Segment Start: Listed records
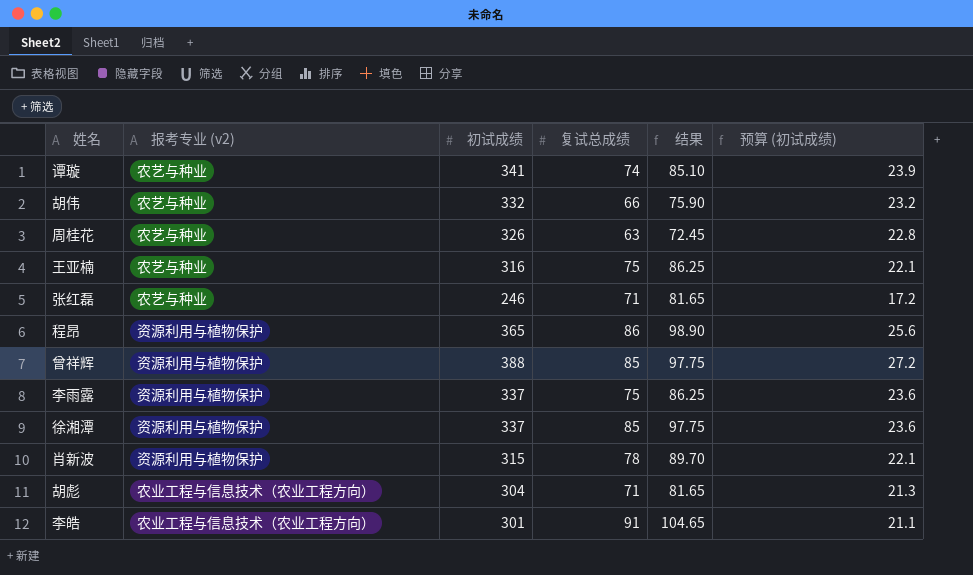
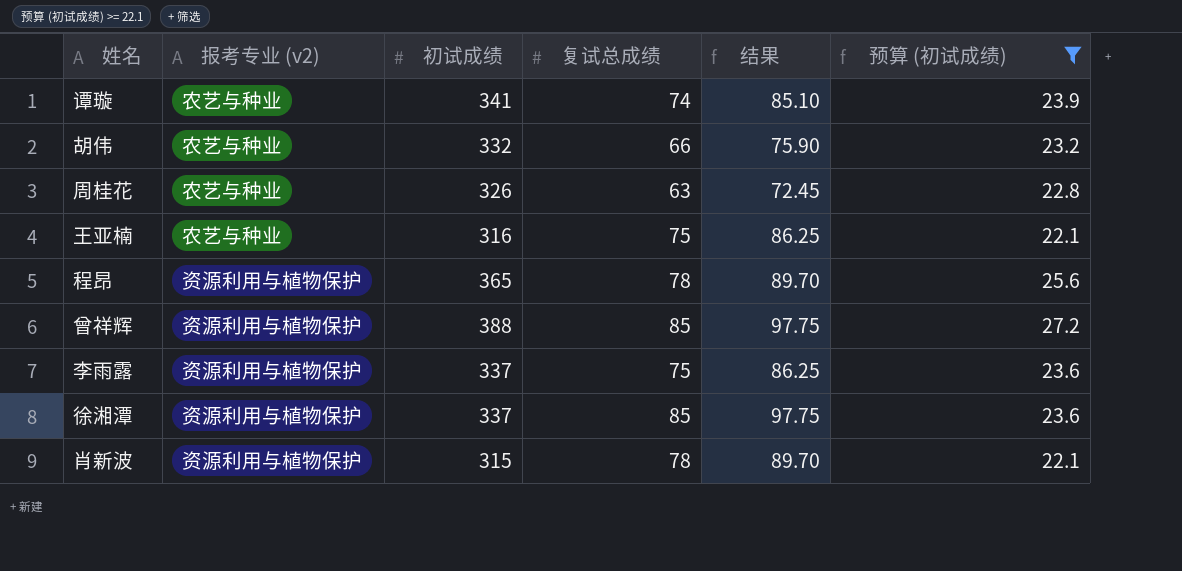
filter: none -> 预算 (初试成绩) >= 22.1
程昂 | 复试总成绩: 86 -> 78
程昂 | 结果: 98.90 -> 89.70

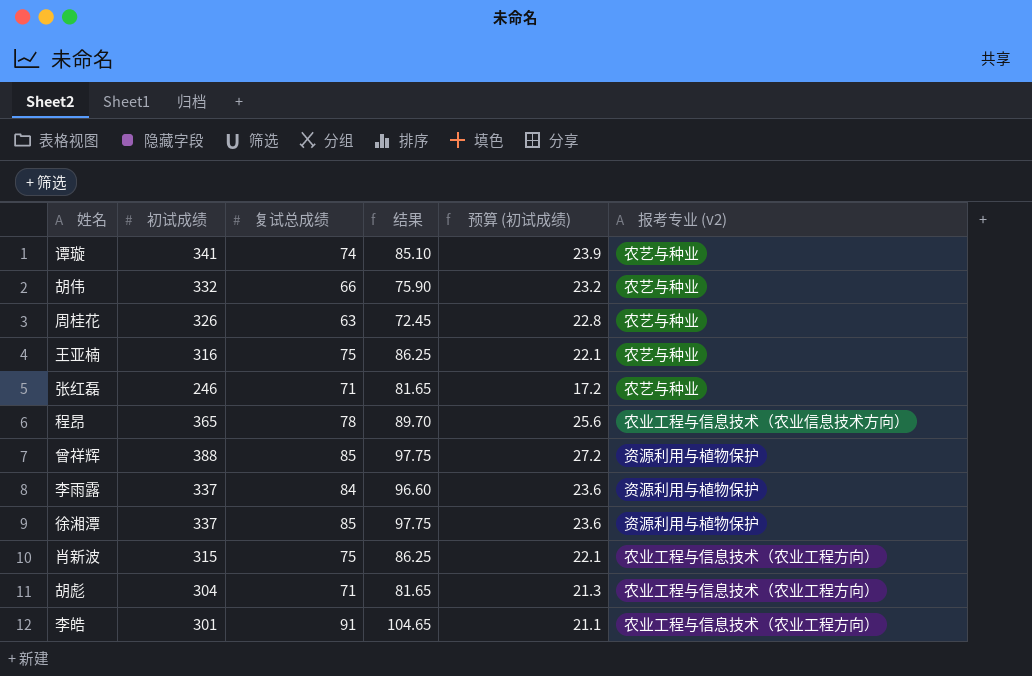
filter: 预算 (初试成绩) >= 22.1 -> none
column 报考专业 (v2) | position: 2 -> 6
程昂 | 报考专业 (v2): 资源利用与植物保护 -> 农业工程与信息技术（农业信息技术方向）
李雨露 | 复试总成绩: 75 -> 84
李雨露 | 结果: 86.25 -> 96.60
肖新波 | 复试总成绩: 78 -> 75
肖新波 | 结果: 89.70 -> 86.25
肖新波 | 报考专业 (v2): 资源利用与植物保护 -> 农业工程与信息技术（农业工程方向）

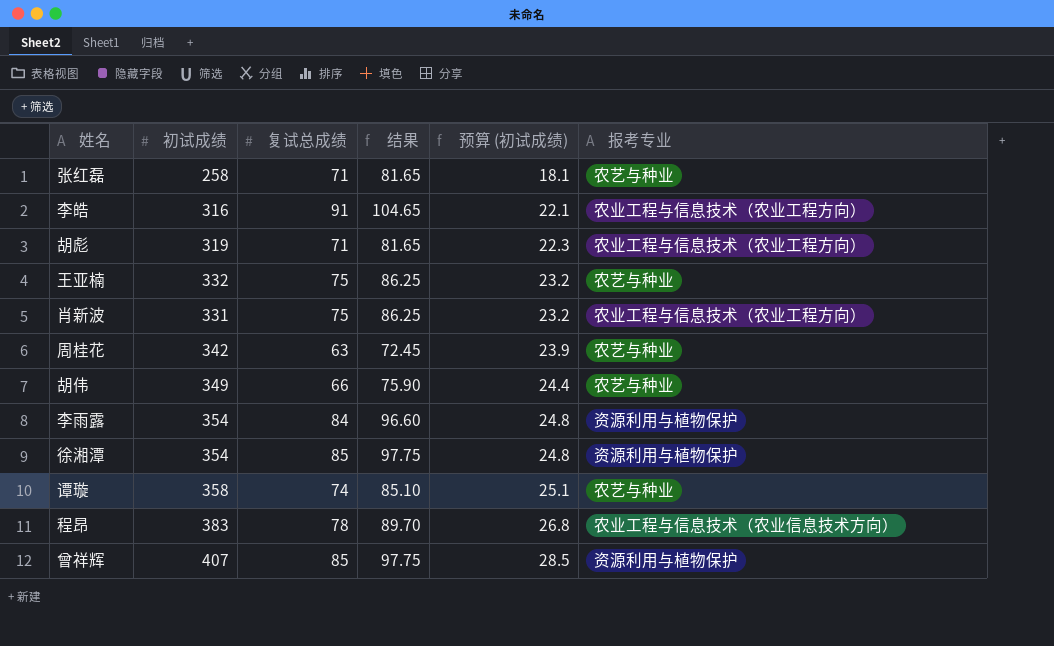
row order: none -> 预算 (初试成绩) ascending
column name: 报考专业 (v2) -> 报考专业
张红磊 | 初试成绩: 246 -> 258
张红磊 | 预算 (初试成绩): 17.2 -> 18.1
李皓 | 初试成绩: 301 -> 316
李皓 | 预算 (初试成绩): 21.1 -> 22.1
胡彪 | 初试成绩: 304 -> 319
胡彪 | 预算 (初试成绩): 21.3 -> 22.3
王亚楠 | 初试成绩: 316 -> 332
王亚楠 | 预算 (初试成绩): 22.1 -> 23.2
肖新波 | 初试成绩: 315 -> 331
肖新波 | 预算 (初试成绩): 22.1 -> 23.2
周桂花 | 初试成绩: 326 -> 342
周桂花 | 预算 (初试成绩): 22.8 -> 23.9
胡伟 | 初试成绩: 332 -> 349
胡伟 | 预算 (初试成绩): 23.2 -> 24.4
李雨露 | 初试成绩: 337 -> 354
李雨露 | 预算 (初试成绩): 23.6 -> 24.8
徐湘潭 | 初试成绩: 337 -> 354
徐湘潭 | 预算 (初试成绩): 23.6 -> 24.8
谭璇 | 初试成绩: 341 -> 358
谭璇 | 预算 (初试成绩): 23.9 -> 25.1
程昂 | 初试成绩: 365 -> 383
程昂 | 预算 (初试成绩): 25.6 -> 26.8
曾祥辉 | 初试成绩: 388 -> 407
曾祥辉 | 预算 (初试成绩): 27.2 -> 28.5

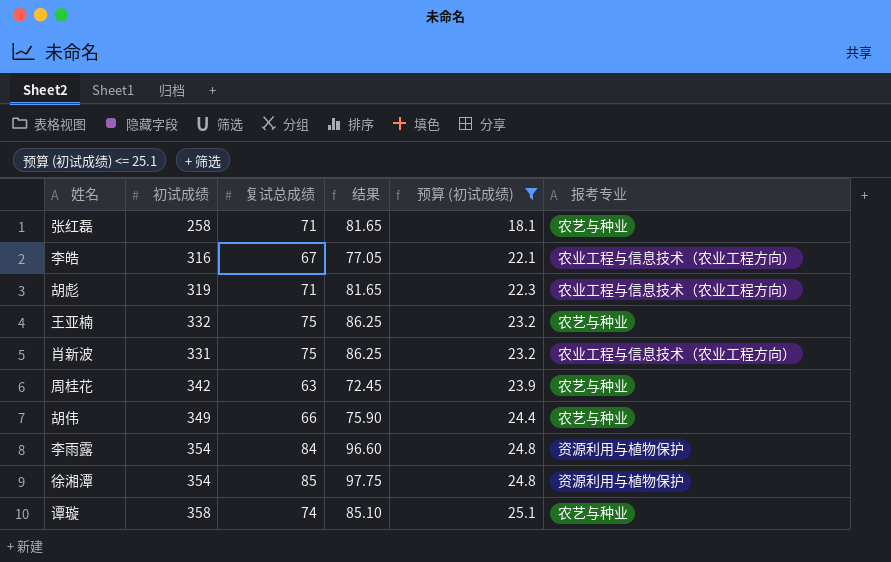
filter: none -> 预算 (初试成绩) <= 25.1
李皓 | 复试总成绩: 91 -> 67
李皓 | 结果: 104.65 -> 77.05

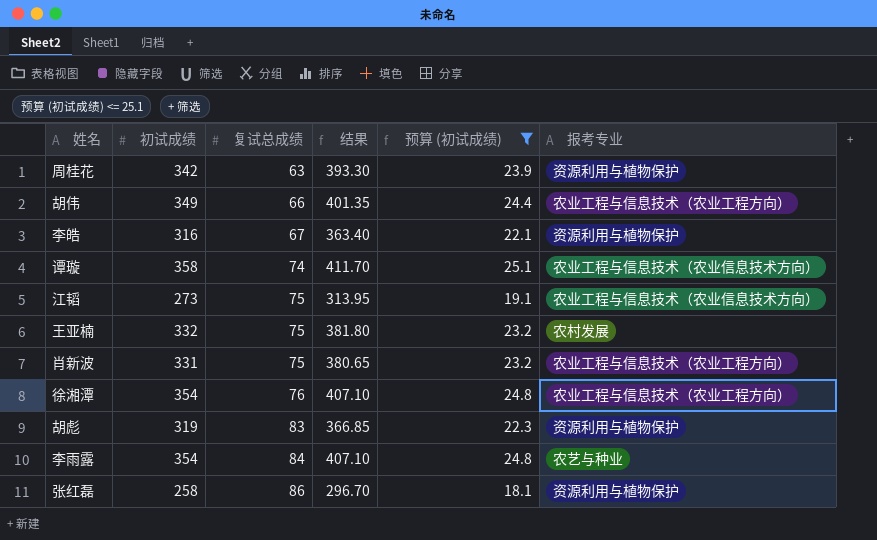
row order: 预算 (初试成绩) ascending -> 复试总成绩 ascending
column 结果 | formula: [复试总成绩] * 1.15 -> [初试成绩] * 1.15
周桂花 | 报考专业: 农艺与种业 -> 资源利用与植物保护
胡伟 | 报考专业: 农艺与种业 -> 农业工程与信息技术（农业工程方向）
李皓 | 报考专业: 农业工程与信息技术（农业工程方向） -> 资源利用与植物保护
谭璇 | 报考专业: 农艺与种业 -> 农业工程与信息技术（农业信息技术方向）
row 江韬: none -> 273 | 75 | 313.95 | 19.1 | 农业工程与信息技术（农业信息技术方向）
王亚楠 | 报考专业: 农艺与种业 -> 农村发展
徐湘潭 | 复试总成绩: 85 -> 76
徐湘潭 | 报考专业: 资源利用与植物保护 -> 农业工程与信息技术（农业工程方向）
胡彪 | 复试总成绩: 71 -> 83
胡彪 | 报考专业: 农业工程与信息技术（农业工程方向） -> 资源利用与植物保护
李雨露 | 报考专业: 资源利用与植物保护 -> 农艺与种业
张红磊 | 复试总成绩: 71 -> 86
张红磊 | 报考专业: 农艺与种业 -> 资源利用与植物保护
Segment End: Listed records
### Exercise details
Look above for the line holding "李皓 | 预算 (初试成绩): 21.1 -> 22.1", then set down exactly that line and every line after it up to and including the line holding "程昂 | 初试成绩: 365 -> 383", with nothing else.

### Reply
李皓 | 预算 (初试成绩): 21.1 -> 22.1
胡彪 | 初试成绩: 304 -> 319
胡彪 | 预算 (初试成绩): 21.3 -> 22.3
王亚楠 | 初试成绩: 316 -> 332
王亚楠 | 预算 (初试成绩): 22.1 -> 23.2
肖新波 | 初试成绩: 315 -> 331
肖新波 | 预算 (初试成绩): 22.1 -> 23.2
周桂花 | 初试成绩: 326 -> 342
周桂花 | 预算 (初试成绩): 22.8 -> 23.9
胡伟 | 初试成绩: 332 -> 349
胡伟 | 预算 (初试成绩): 23.2 -> 24.4
李雨露 | 初试成绩: 337 -> 354
李雨露 | 预算 (初试成绩): 23.6 -> 24.8
徐湘潭 | 初试成绩: 337 -> 354
徐湘潭 | 预算 (初试成绩): 23.6 -> 24.8
谭璇 | 初试成绩: 341 -> 358
谭璇 | 预算 (初试成绩): 23.9 -> 25.1
程昂 | 初试成绩: 365 -> 383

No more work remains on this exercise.